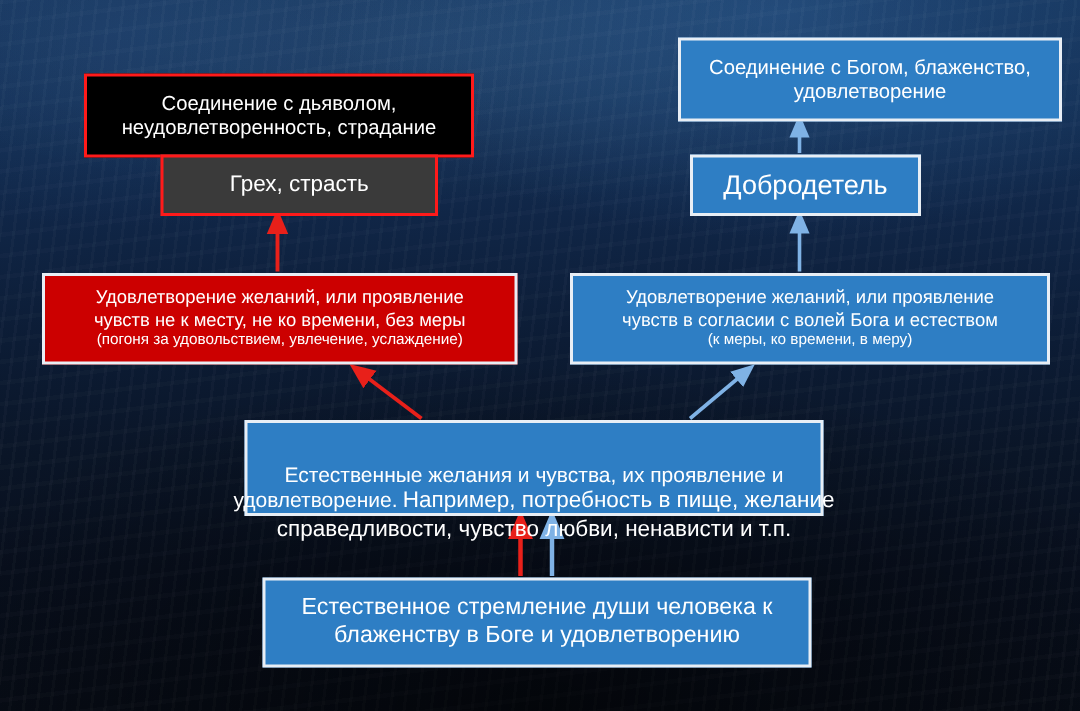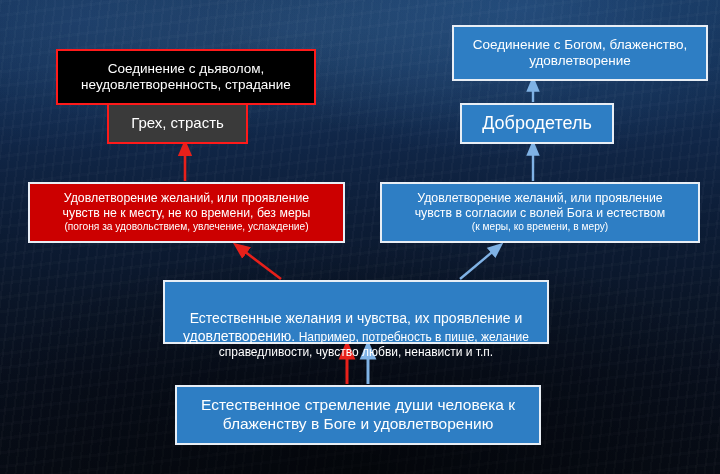--- a/index.html
+++ b/index.html
@@ -70,21 +70,21 @@
 
   
   .n-sin-result {
     left: 56px; top: 25px; width: 260px; height: 56px;
     background: #000000;
     border: 2px solid #ff1a1a;
     font-size: 13.5px;
     margin-top: 24px;
   }
   .n-sin {
-    left: 107px; top: 103px; width: 141px; height: 41px;
+    left: 107px; top: 103px; width: 185px; height: 41px;
     background: #3a3a3a;
     border: 2px solid #ff1a1a;
     font-size: 15px;
   }
   .n-sin-desc {
     left: 28px; top: 182px; width: 317px; height: 61px;
     background: #cc0000;
     border: 2px solid #e8eef5;
     font-size: 12.3px;
   }
@@ -119,21 +119,21 @@
   .n-base {
     left: 175px; top: 385px; width: 366px; height: 60px;
     background: #2e7ec4;
     border: 2px solid #e8eef5;
     font-size: 15.5px;
   }
 
   .line { display: block; white-space: nowrap; }
   .tiny { font-size: 10.2px; }
   .mix-big { font-size: 14px; margin-top: 46px; }
-  .mix-small { font-size: 12px; text-align: right; }
+  .mix-small { font-size: 15px; text-align: right; }
 </style>
 </head>
 <body>
 
 <div id="stage">
 
   <svg class="connectors" viewBox="0 0 720 474">
     <defs>
       <marker id="headRed" markerWidth="7" markerHeight="7" refX="3.2" refY="3.2" orient="auto">
         <path d="M0,0.4 L6.6,3.2 L0,6.0 Z" fill="#e8201a"></path>
@@ -181,21 +181,21 @@
 
   <div class="node n-virtue-desc">
     <span class="line">Удовлетворение желаний, или проявление</span>
     <span class="line">чувств в согласии с волей Бога и естеством</span>
     <span class="line tiny">(к меры, ко времени, в меру)</span>
   </div>
 
   <div class="node n-natural">
     <span class="line mix-big">Естественные  желания и чувства, их проявление  и</span>
     <span class="line">
-      <span class="mix-big">удовлетворению.</span>
+      <span class="mix-big">удовлетворение.</span>
       <span class="mix-small">Например, потребность в пище, желание</span>
     </span>
     <span class="line mix-small">справедливости, чувство любви, ненависти и т.п.</span>
   </div>
 
   <div class="node n-base">
     <span class="line">Естественное стремление души человека к</span>
     <span class="line">блаженству  в Боге и удовлетворению</span>
   </div>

* [Task directions]: Search the entries for the word "margin" and gather every line where it appears.

* [Solution to this task]:
     margin-top: 24px;
   .mix-big { font-size: 14px; margin-top: 46px; }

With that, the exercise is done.